**EXERCISE**.
Report the count of lines in the entries below that contain "WooCommerce", and leave out everything else.

******

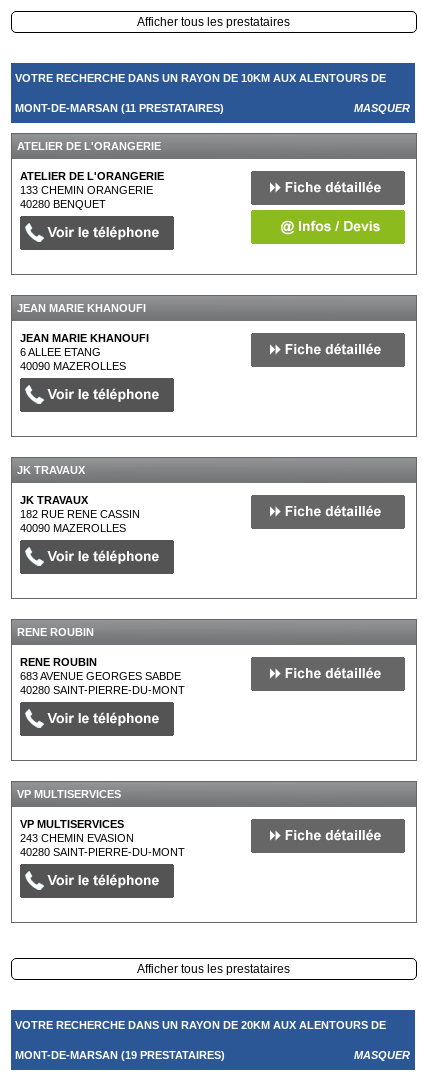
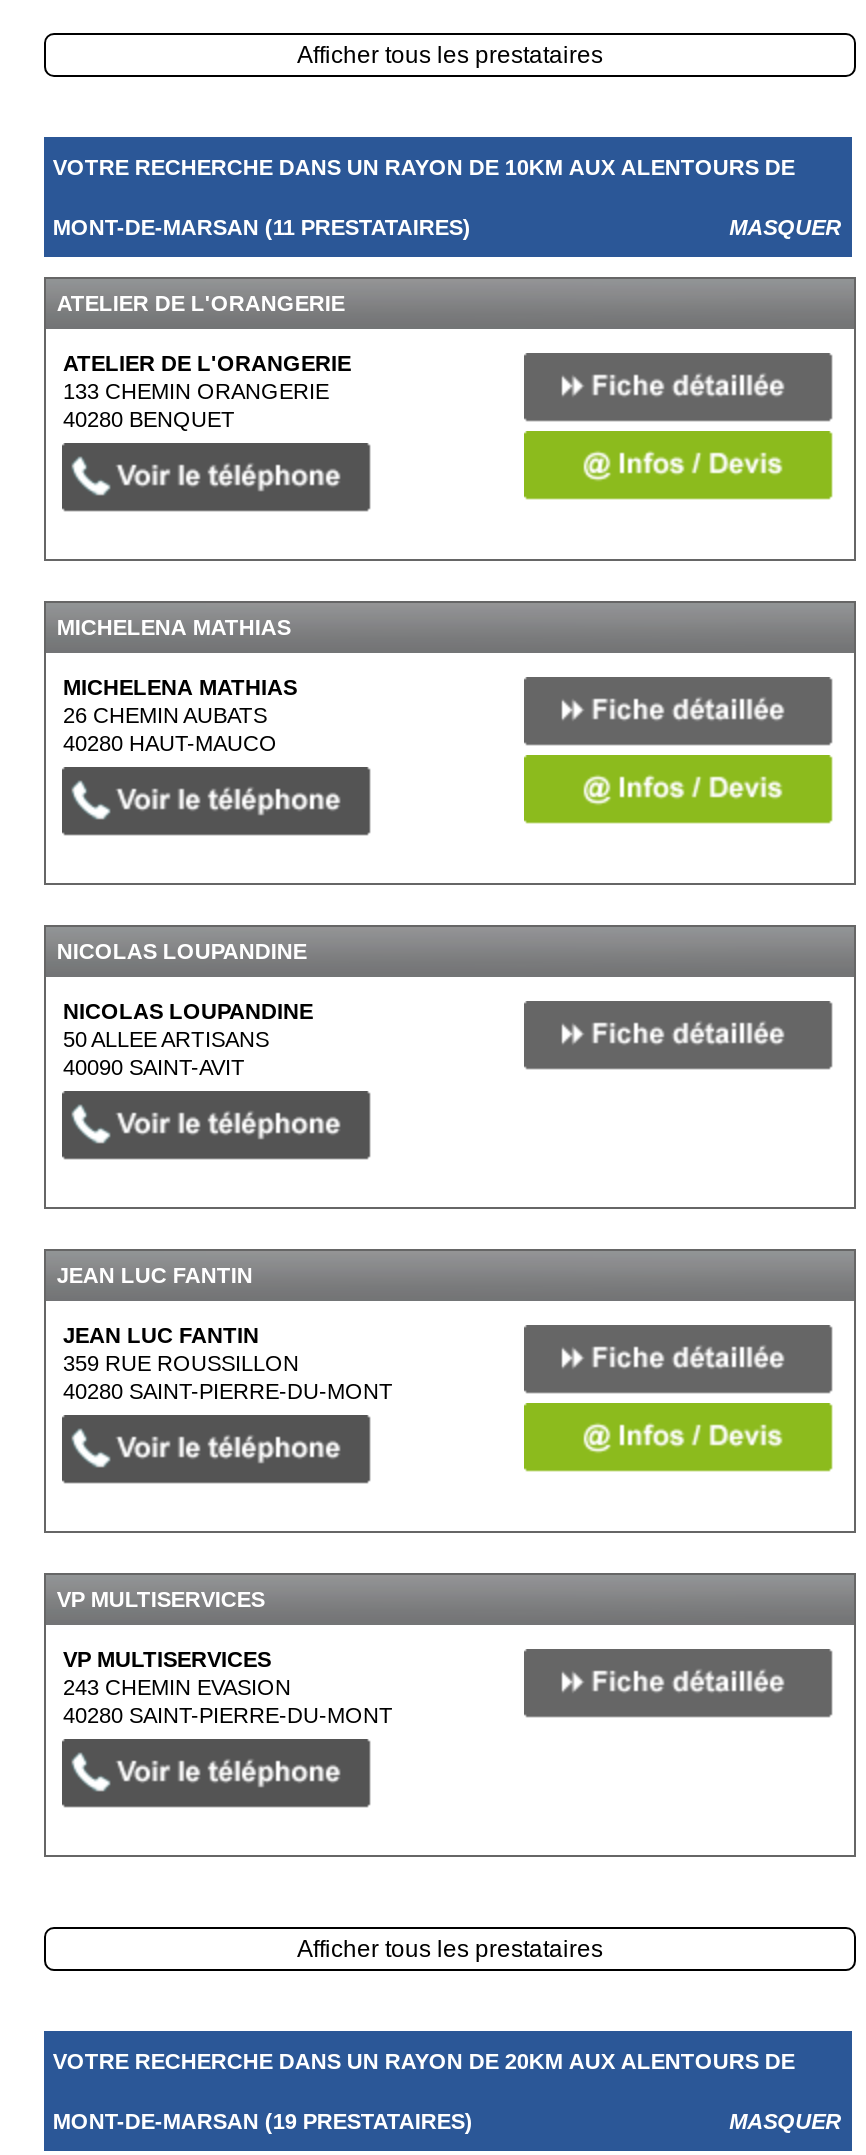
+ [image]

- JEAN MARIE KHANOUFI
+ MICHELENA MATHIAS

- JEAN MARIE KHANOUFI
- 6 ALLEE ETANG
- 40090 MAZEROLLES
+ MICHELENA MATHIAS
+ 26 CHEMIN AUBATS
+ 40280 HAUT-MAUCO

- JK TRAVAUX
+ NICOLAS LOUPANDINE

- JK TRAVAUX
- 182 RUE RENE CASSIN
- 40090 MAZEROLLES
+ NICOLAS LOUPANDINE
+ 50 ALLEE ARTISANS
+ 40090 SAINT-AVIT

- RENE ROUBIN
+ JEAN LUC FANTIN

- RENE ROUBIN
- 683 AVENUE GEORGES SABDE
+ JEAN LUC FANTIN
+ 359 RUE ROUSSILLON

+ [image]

******

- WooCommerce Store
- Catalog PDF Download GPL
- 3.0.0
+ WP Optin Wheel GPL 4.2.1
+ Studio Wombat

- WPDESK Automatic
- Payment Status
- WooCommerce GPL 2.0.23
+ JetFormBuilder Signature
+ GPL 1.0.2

******

**YOUR RESPONSE**.
2